Wo das grosse Geld gemacht wird, muss es halt auch glänzen. Deshalb werden für jede W- und EM die bestehenden Stadien auf Hochglanz gerüstet oder gar neue gebaut (gern auch in der Wüste), und natürlich muss dabei jeder Austragungsort alle früheren in den Schatten stellen, für ein glänzendes «Fussballfest». Leider färbt dies dann auch auf die nationalen Ligen ab. Die «Swiss Football League» (würg) nötigt die A-Clubs, sich «Super-League»-(würg)-taugliche Stadien bauen zu lassen. Das gibt dann wieder Geld für die (Bau-)Wirtschaft, und wer sowas nicht finanzieren kann, hat «oben» einfach nichts zu suchen. So haben in den letzten acht Jahren St. Gallen, Luzern und Thun neue Stadien bekommen. Ich habe noch keins davon von innen gesehen. Lieber gehe ich aufs Brügglifeld (ausser, zugegeben, wenn es regnet).
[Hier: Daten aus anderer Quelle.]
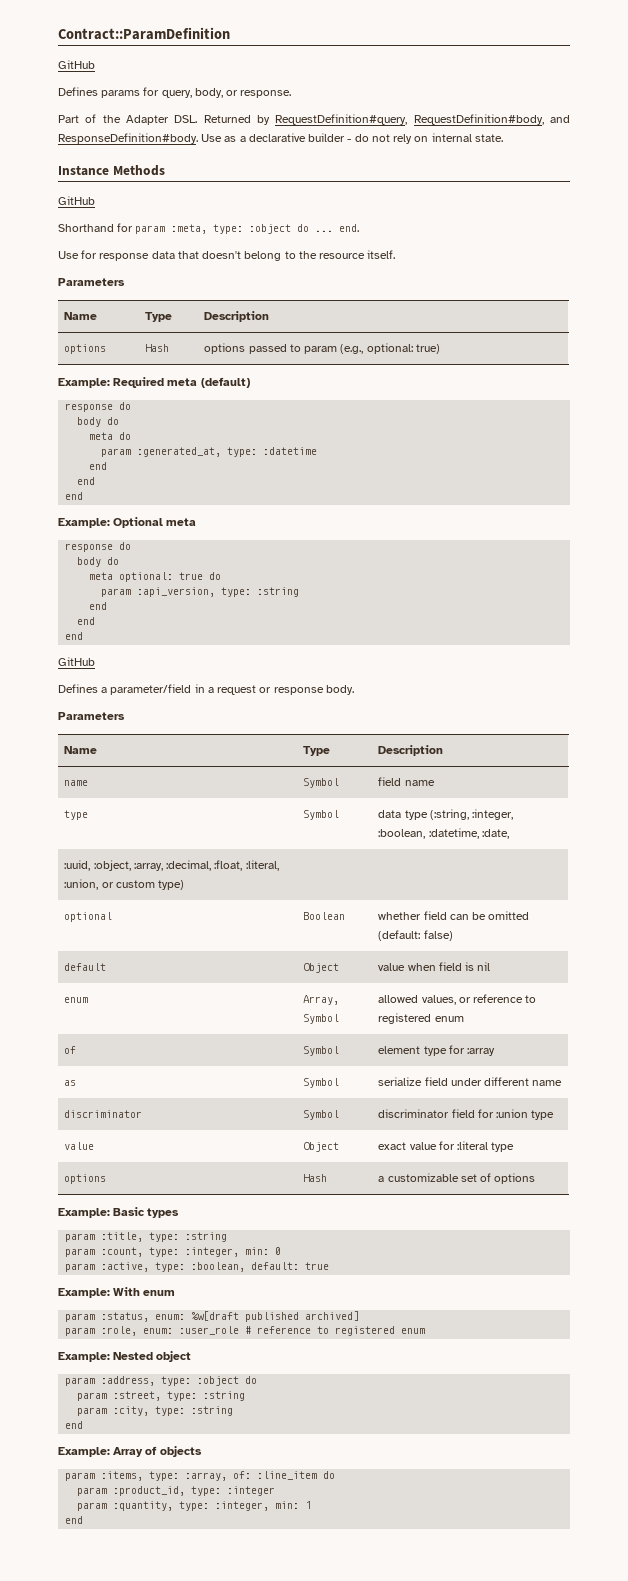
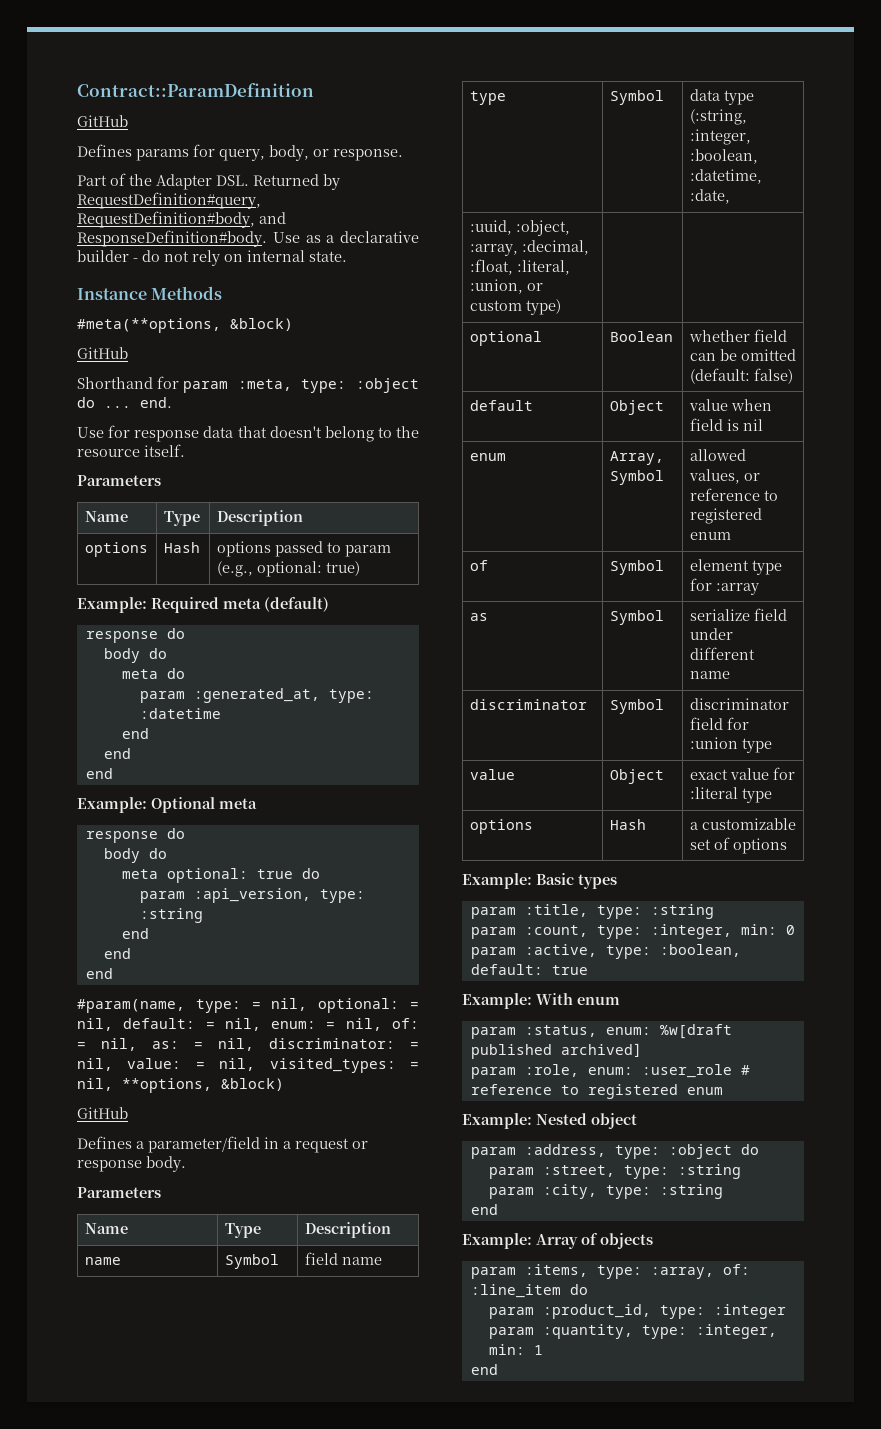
+ #meta(**options, &block)
+ #param(name, type: = nil, optional: = nil, default: = nil, enum: = nil, of: = nil, as: = nil, discriminator: = nil, value: = nil, visited_types: = nil, **options, &block)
Wieso das Leichtathletikstadion Letzigrund SL-tauglich ist, der perfekte Fussballort Brügglifeld jedoch nicht, sagt wenig über das Brügglifeld aus, aber viel über den Fussball.

Ich bin mit meinen 50 Jahren nicht so der Gästesektor-Typ. Gästesektoren sind ja fast überall eine Zumutung. Auch in gewissen SL-tauglichen Stadien wie z.B. dem «Stade de Suisse». «Good Hosting» (vgl. Daleó #9) hin oder her. So habe ich in jedem «richtigen» Fussballstadion nur die Wahl zwischen der teuren Gegen- und der sauteuren Haupttribüne. Denn Stehplätze sind ja, wenn überhaupt, nur noch in den Kurven erlaubt («Anforderungen an die Stadien der Super League», § 3.1). Wahrscheinlich, weil die Fernsehkameras auf die Gegentribüne gerichtet sind, und da sollen dann adrette Familienväter (also z.B. ich) mit fähnchenschwingenden Kindern im Bild sein (gern auch mit putzigen Ketchupsabbermäulern). Mein grösstes Problem damit ist aber nicht mal der Preis, sondern die fixe Platznummer. Wenn man sich nicht im Vornherein mit seinen Kumpels abspricht und Tickets gemeinsam kauft, sitzt man im schlimmsten Fall allein zwischen gegnerischen Fans. Im Brügglifeld aber treffe ich im Heim-Stehplatzbereich, der die Hälfte des Stadions umfasst, Freund und Feind, Kumpels aus Zürich und dem Aargau, und die Fussballplatz-Atmosphäre verbreitet immer eine Art Feststimmung.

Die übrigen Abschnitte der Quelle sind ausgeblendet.